Making sense of Tuxedo's SCANUNIT, SANITYSCAN, and BLOCKTIME

21 Jun 2021

Time accounting is strange in Oracle Tuxedo. First, there is the SCANUNIT parameter which must be a value between 0 and 60 seconds and also a multiple of 2 or 5 (10 by default). Then the SANITYSCAN to perform system health checks and BLOCKTIME for blocking timeouts are expressed as the multipliers of that SCANUNIT. One of the side-effects of that is timeouts are rarely exact. Most often they are off by up to SCANUNIT seconds.

SCANUNIT

That was one of the design decisions that made no sense for me until I understood how it is implemented. Health checks and blocking timeouts are implemented by the BBL server. We can see how it works by tracing the system calls:

$ strace -p `pidof BBL`
msgrcv(32769, 0x1fdc038, 4712, -1073741824, 0) = ? ERESTARTNOHAND (To be restarted if no handler)
--- SIGALRM {si_signo=SIGALRM, si_code=SI_KERNEL} ---
alarm(10)                               = 0
rt_sigreturn({mask=[]})                 = -1 EINTR (Interrupted system call)
alarm(0)                                = 10
stat("/etc/localtime", {st_mode=S_IFREG|0644, st_size=127, ...}) = 0
semop(0, [{0, -1, SEM_UNDO}], 1)        = 0
semop(0, [{0, 1, SEM_UNDO}], 1)         = 0
rt_sigaction(SIGALRM, {sa_handler=0x4106fd, sa_mask=[], sa_flags=SA_RESTORER, sa_restorer=0x7f5d921ecb30}, NULL, 8) = 0
alarm(10)                               = 0
msgrcv(32769, 0x1fdc038, 4712, -1073741824, 0) = ? ERESTARTNOHAND (To be restarted if no handler)
--- SIGALRM {si_signo=SIGALRM, si_code=SI_KERNEL} ---
alarm(10)                               = 0
rt_sigreturn({mask=[]})                 = -1 EINTR (Interrupted system call)
alarm(0)                                = 10
stat("/etc/localtime", {st_mode=S_IFREG|0644, st_size=127, ...}) = 0
semop(0, [{0, -1, SEM_UNDO}], 1)        = 0
semop(0, [{0, 1, SEM_UNDO}], 1)         = 0
rt_sigaction(SIGALRM, {sa_handler=0x4106fd, sa_mask=[], sa_flags=SA_RESTORER, sa_restorer=0x7f5d921ecb30}, NULL, 8) = 0
alarm(10)                               = 0
msgrcv(32769, 0x1fdc038, 4712, -1073741824, 0) = ? ERESTARTNOHAND (To be restarted if no handler)
--- SIGALRM {si_signo=SIGALRM, si_code=SI_KERNEL} ---

So the BBL server is using old-school multi-tasking. It is waiting for incoming service requests on the request queue (msgrcv system call) for the .TMIB service. But before doing so, it sets up the timer using alarm(10) which will deliver the SIGALRM to the process in 10 seconds. And 10 is the value of SCANUNIT in this case. Every time SIGALRM is delivered to the BBL process, it checks for blocking timeouts, and once in a while checks if server processes are still alive by calling kill with a signal equal to 0.
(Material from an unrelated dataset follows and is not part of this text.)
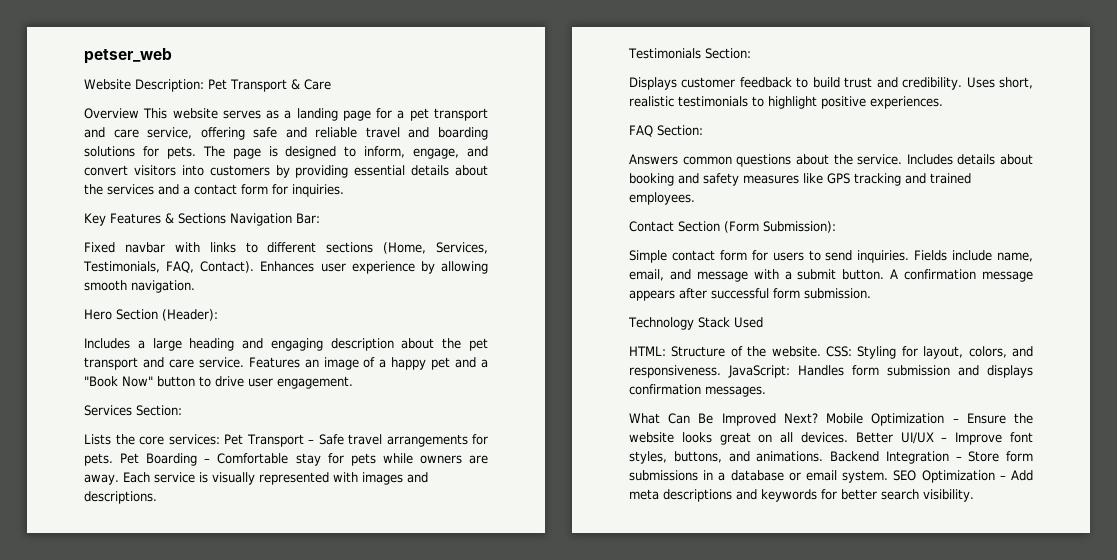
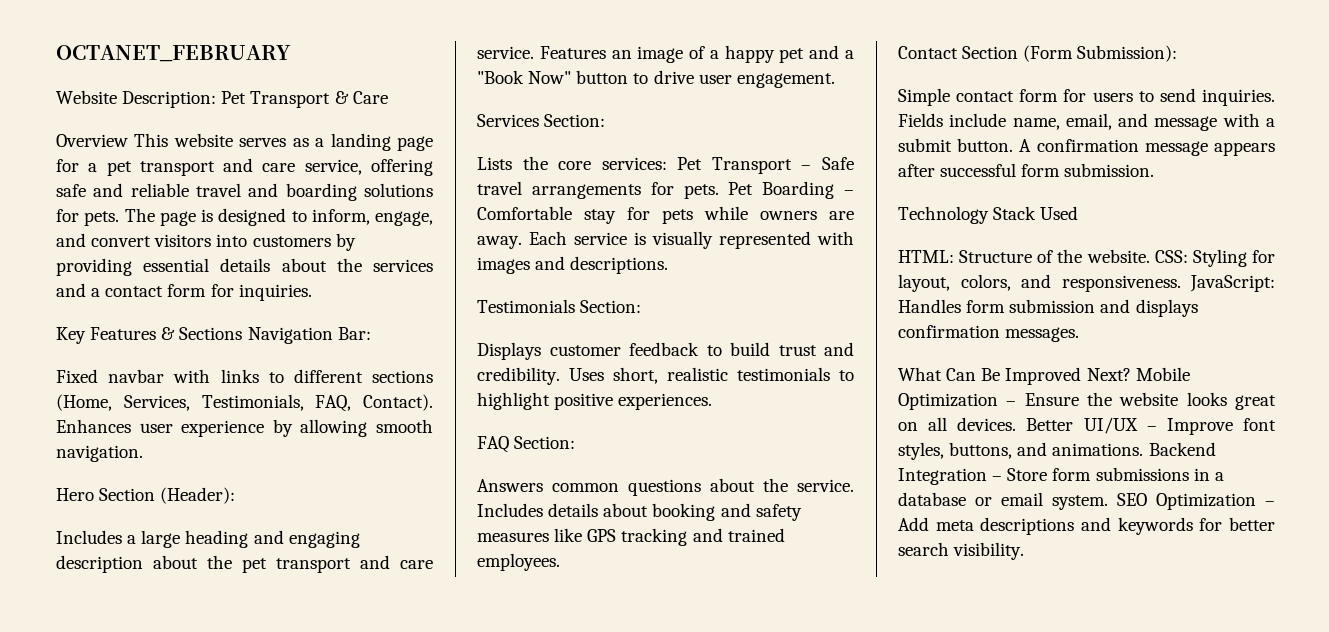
- petser_web
+ OCTANET_FEBRUARY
Oracle Tuxedo 12c Release 1 (12.1.1) introduced millisecond granularity for SCANUNIT. Adding the MS suffix to the value allows specifying a SCANUNIT between 0 and 30,000 milliseconds. It means that crashed servers can be restarted faster and timeouts have greater accuracy. But the algorithm stays the same. Instead of using the alarm function call the setitimer function call is used, but that is the only difference. And finally by using 1000MS as the SCANUNIT we can express BLOCKTIME as the number of seconds and things start to make more sense.